My neighbour was remarking during an over-the-fence conversation the other day how prices in supermarkets were increasing.   He’d not noticed much during lockdown as, like many people, he’d taken advantage of the delivery service which has in the main been very good, but since firing up the ‘Jazz’ and venturing into his supermarket (incidentally wearing a mask when with his medical condition he really shouldn’t) he’s noticed how the prices are going up. All the ‘buy one get one free’ offers have disappeared, apparently food prices have been going up since January by over 8% with and fruit and vegetables by nearly 15% and meat and fish by almost 23%, which to be honest, I hadn’t noticed, mainly because we’ve not visited the supermarket and have ordered on line.

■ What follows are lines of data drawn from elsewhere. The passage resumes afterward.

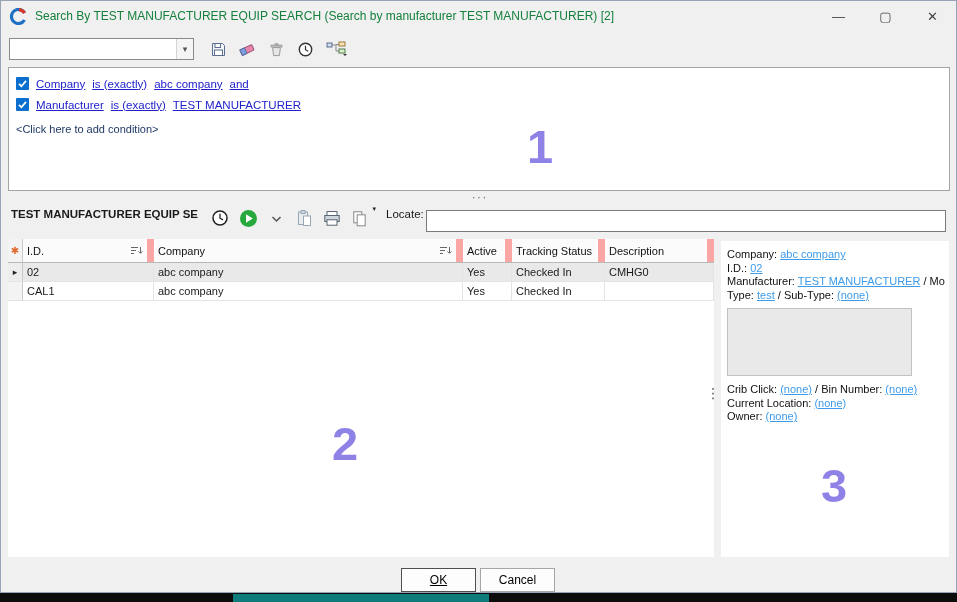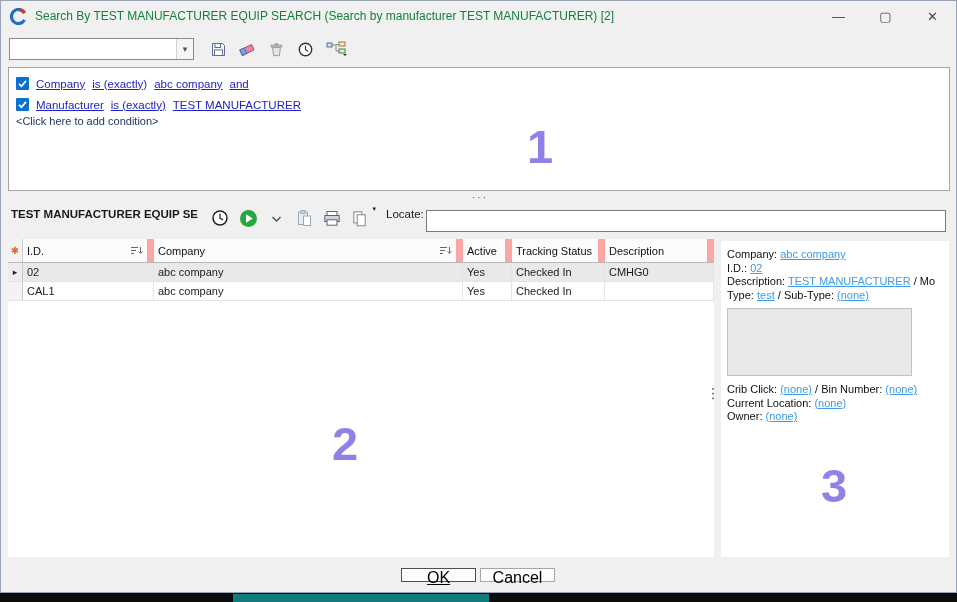--- a/index.html
+++ b/index.html
@@ -28,7 +28,7 @@
   .cond-row { display:flex; align-items:center; gap:7px; height:21px; font-size:11.5px; }
   .cond-check { display:inline-flex; width:13px; height:13px; }
   .cond-link { color:#2121cc; text-decoration:underline; cursor:pointer; }
-  .add-cond { margin-top:0; color:#1f3864; cursor:pointer; font-size:11px; }
+  .add-cond { margin-top:8px; color:#1f3864; cursor:pointer; font-size:11px; }
 
   
   .h-splitter { position:absolute; left:0; top:190px; width:957px; height:15px; text-align:center; color:#777; font-size:13px; line-height:11px; letter-spacing:1px; cursor:row-resize; }

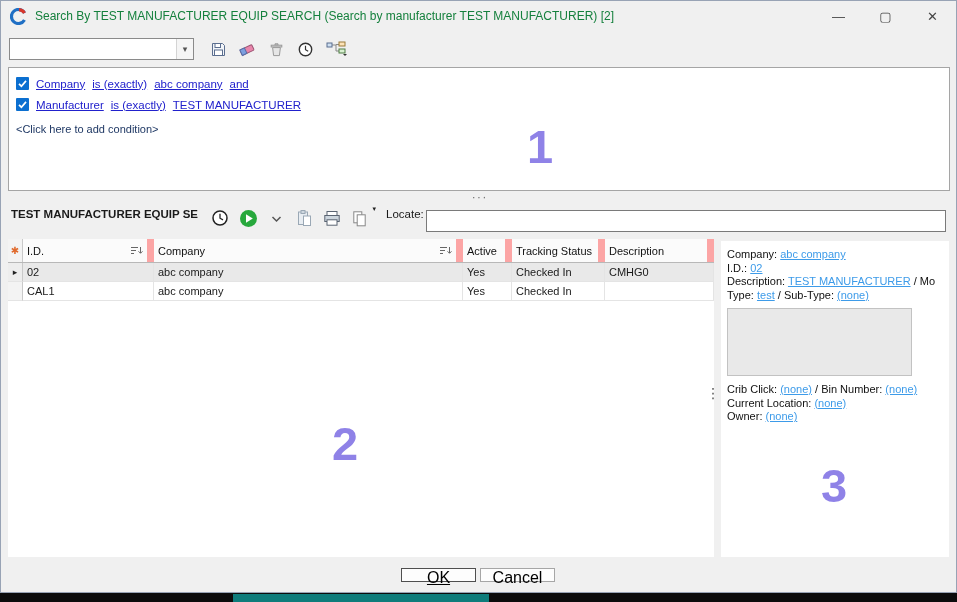--- a/index.html
+++ b/index.html
@@ -290,7 +290,7 @@
         <span class="d-link">02</span>
       </div>
       <div class="d-line">
-        <span>Description:</span>
+        <span>Manufacturer:</span>
         <span class="d-link">TEST MANUFACTURER</span>
         <span>/ Mo</span>
       </div>

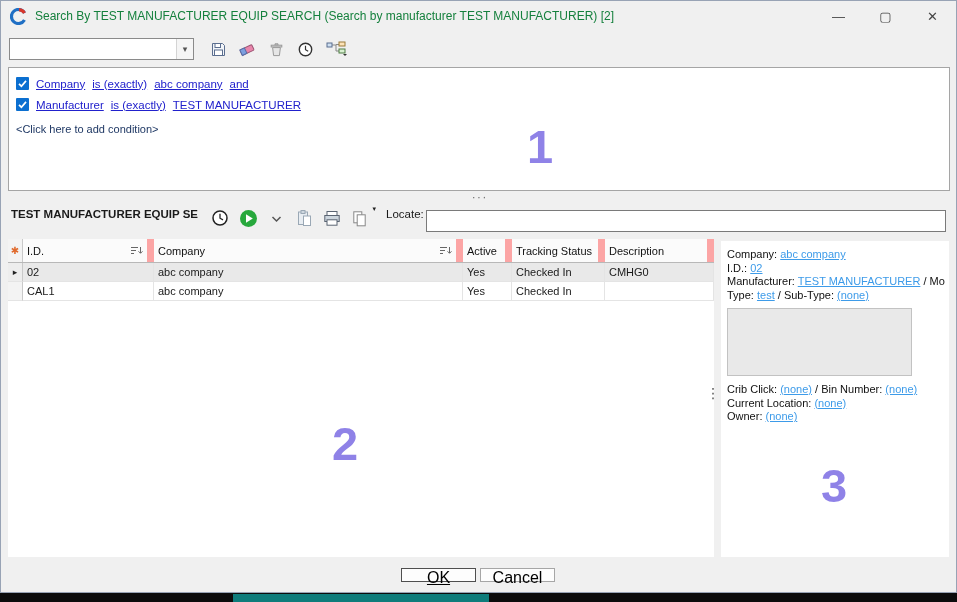--- a/index.html
+++ b/index.html
@@ -66,7 +66,7 @@
   .img-box { margin:6px 0 7px 0; width:185px; height:68px; background:#e9e9e9; border:1px solid #c2c2c2; }
 
   
-  .btn { position:absolute; top:567px; width:75px; height:14px; background:#fdfdfd; font-family:inherit; font-size:16px; cursor:default; }
+  .btn { position:absolute; top:567px; width:75px; height:24px; background:#fdfdfd; font-family:inherit; font-size:12px; cursor:default; }
   .btn-ok { left:400px; border:1px solid #4f4f4f; }
   .btn-cancel { left:479px; border:1px solid #a6a6a6; }
   .btn-ok span { text-decoration:underline; text-decoration-thickness:0; }

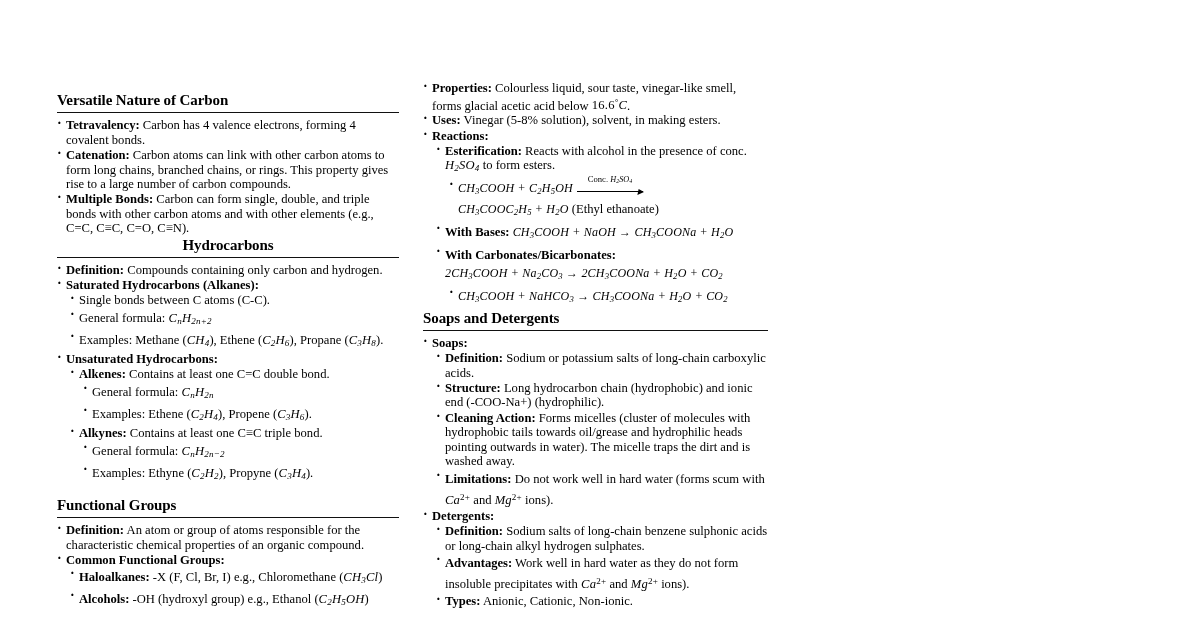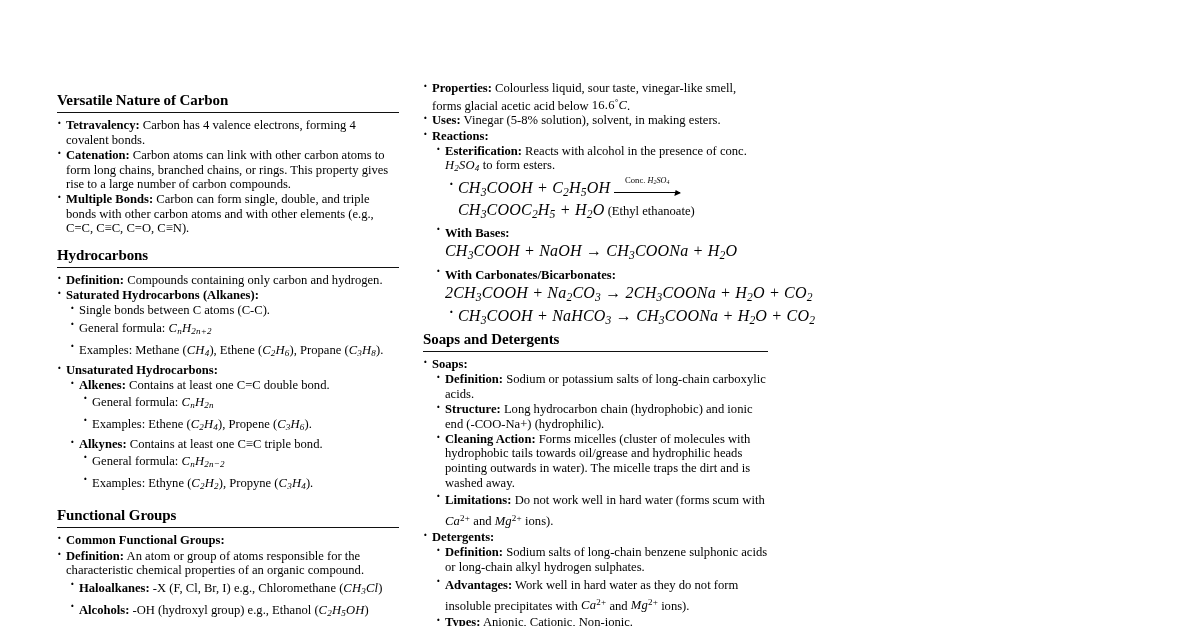--- a/index.html
+++ b/index.html
@@ -42,7 +42,7 @@
   .m .up{font-style:normal;}
   sub{font-size:0.72em;vertical-align:-0.22em;font-style:italic;}
   sup{font-size:0.72em;vertical-align:0.42em;font-style:italic;}
-  .m.eq{font-size:16px;}
+  .m.eq{font-size:12px;}
   li.eqline{line-height:18px;margin-top:1px;}
   li.eqcont{padding-left:9px;line-height:18px;}
   li.eqcont::before{content:"";}

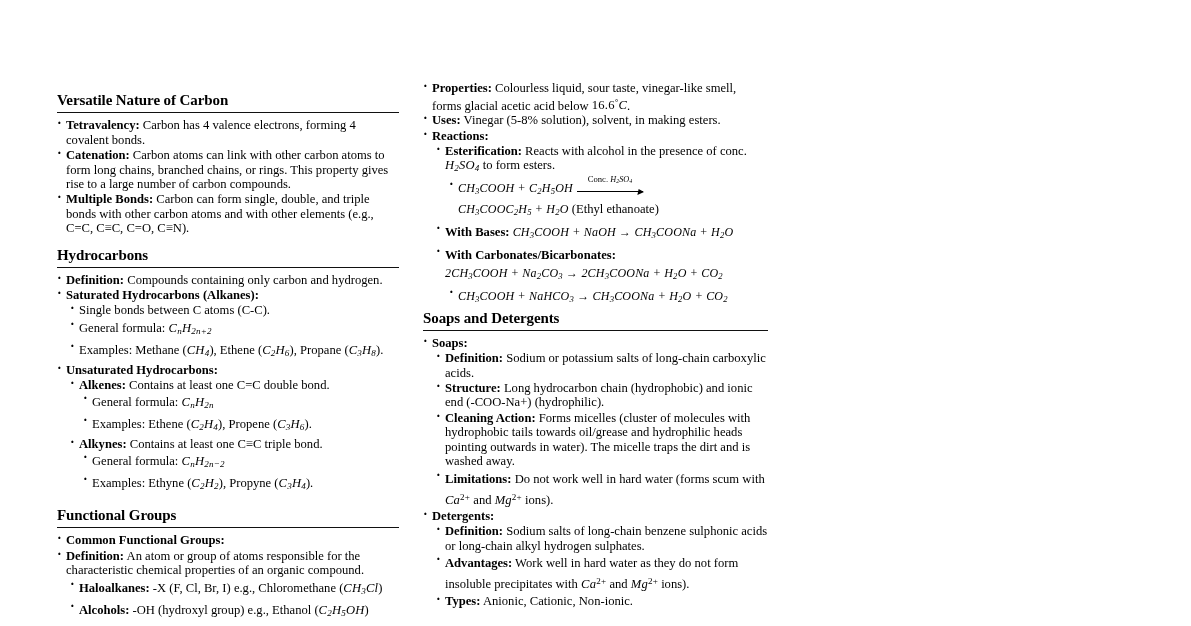--- a/index.html
+++ b/index.html
@@ -93,7 +93,7 @@
       </li>
     </ul>
 
-    <h2 class="sec" style="margin-top:11px;">Hydrocarbons</h2>
+    <h2 class="sec" style="text-align:center;">Hydrocarbons</h2>
     <hr class="rule">
     <ul>
       <li>

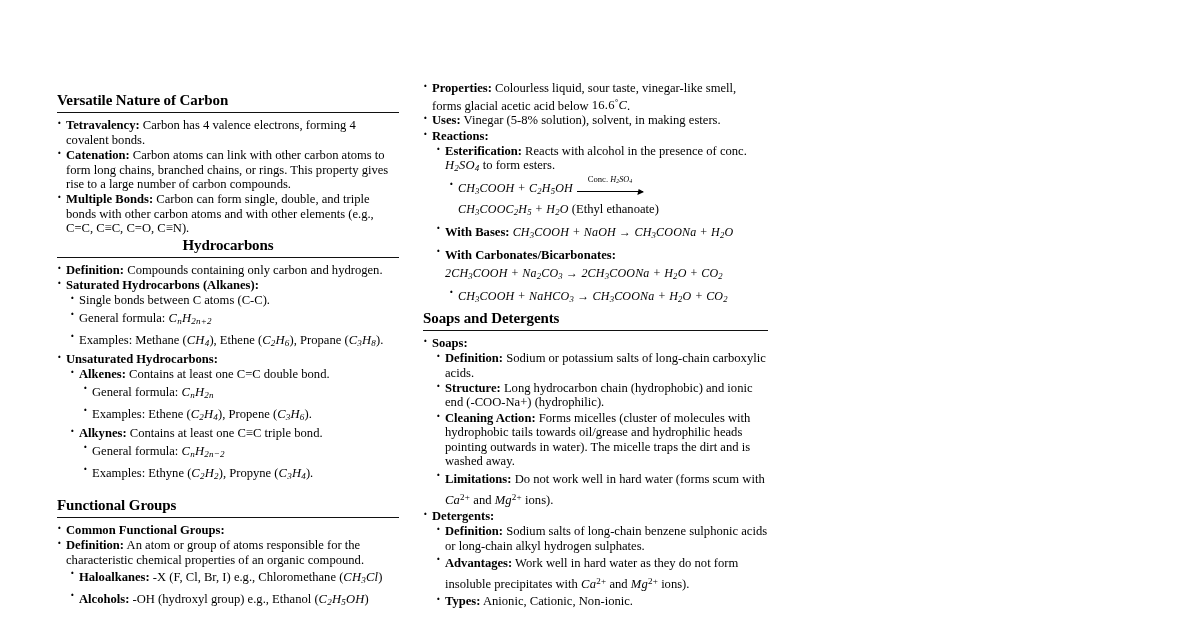--- a/index.html
+++ b/index.html
@@ -155,11 +155,11 @@
     <hr class="rule">
     <ul>
       <li>
-        <b>Common Functional Groups:</b>
-      </li>
-      <li>
         <b>Definition:</b>
         <span>An atom or group of atoms responsible for the characteristic chemical properties of an organic compound.</span>
+      </li>
+      <li>
+        <b>Common Functional Groups:</b>
       </li>
       <ul>
         <li class="eqline">

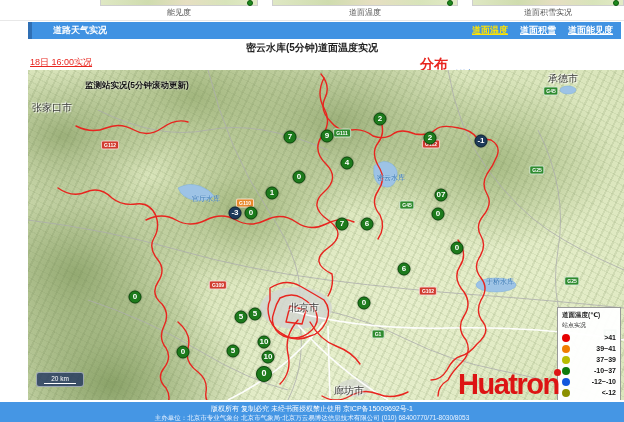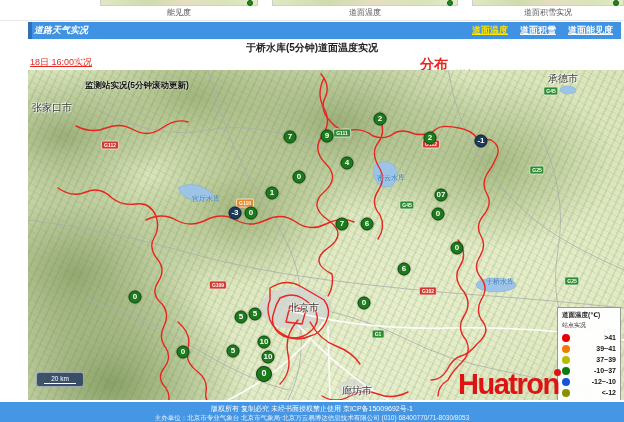--- a/index.html
+++ b/index.html
@@ -20,7 +20,7 @@
   
   .secbar{position:absolute;left:28px;top:22px;width:593px;height:17px;background:#4092e2;
           display:flex;align-items:center;border-left:4px solid #2f6fb4;box-sizing:border-box;}
-  .secbar-title{color:#fff;font-size:9px;font-weight:bold;padding-left:2px;font-style:italic;}
+  .secbar-title{color:#fff;font-size:9px;font-weight:bold;padding-left:21px;}
   .secbar-links{margin-left:auto;display:flex;gap:12px;padding-right:8px;}
   .secbar-links a{font-size:9px;font-weight:bold;text-decoration:underline;cursor:pointer;color:#fff;}
   .secbar-links a.active{color:#ffe400;}

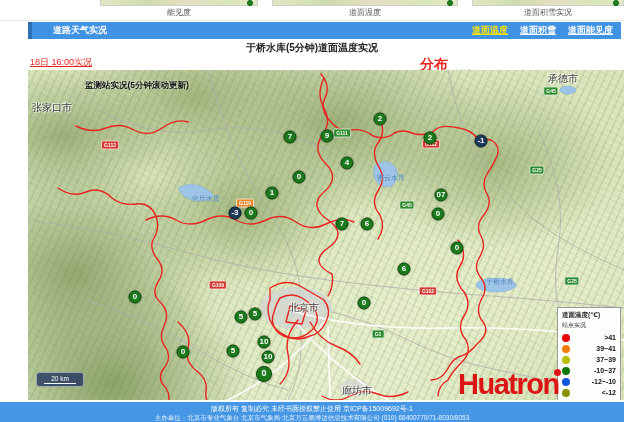--- a/index.html
+++ b/index.html
@@ -134,7 +134,7 @@
       </span>
   </div>
 
-  <div class="page-title">于桥水库(5分钟)道面温度实况</div>
+  <div class="page-title">密云水库(5分钟)道面温度实况</div>
   <div class="date-row">
     <a class="time-link">18日 16:00实况</a>
     <span class="view-dist">分布</span>

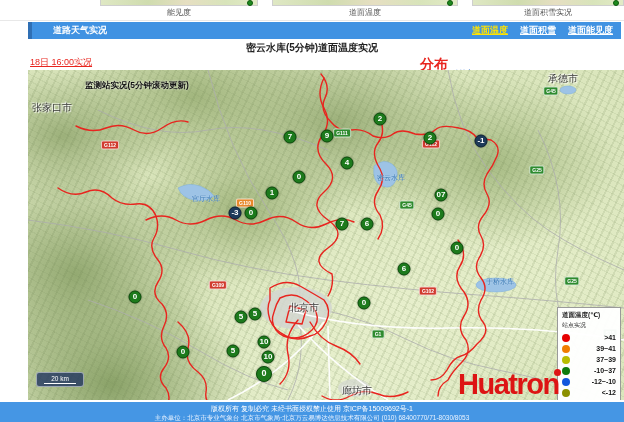--- a/index.html
+++ b/index.html
@@ -194,7 +194,7 @@
         <div class="city-label" style="left: 4px; top: 31px;">张家口市</div>
         <div class="city-label" style="left: 520px; top: 2px;">承德市</div>
         <div class="city-label" style="left: 261px; top: 231px;">北京市</div>
-        <div class="city-label" style="left: 314px; top: 314px; text-align: center;">廊坊市</div>
+        <div class="city-label" style="left: 306px; top: 314px; text-align: center;">廊坊市</div>
         <div class="lake-label" style="left: 164px; top: 124px;">官厅水库</div>
         <div class="lake-label" style="left: 349px; top: 103px;">密云水库</div>
         <div class="lake-label" style="left: 458px; top: 207px;">于桥水库</div>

Our local farm shop prices don’t seem to have changed much, yet!  Add to this to the weekly delivery bill of around £6.00 and fuel prices rising as I write (£1. 14 a litre for petrol and about £1.30 for diesel here) and it’s easy to see why many people are getting nervous about inflation and outgoings as well they may.

Boris in his capacity of Prime Minister of Greater London and the English regions – sorry nearly wrote counties, but that description seems to have been relegated to history in this new uncertain normal we are living in – has already used up the goodwill of many new and old conservative voters.  His continued ‘bigging up’ as young people say of the public services and the NHS, is starting to grate on the many millions of self-employed and private sector workers, many of whom, Boris may wish to  reflect on, worked to keep this country moving during the hysteria of the pandemic.  Odd how the utilities, without which we cannot function, from refuse collection (usually subcontracted out by local authorities), water and sewage, electricity, gas, haulage, transport, communications and retail food and  fuel distribution are all in the private sector and have not, in the main enjoyed, the fulsome praise of the Prime Minister.  Perhaps he or the cabinet are just not interested, having said that they are to increase (or is that create) more world-class public sector jobs, I seem to remember that a certain Labour government did that too.  It’s an ill wind that blows no good of course, at least the public appointments section of the Guardian will again be full.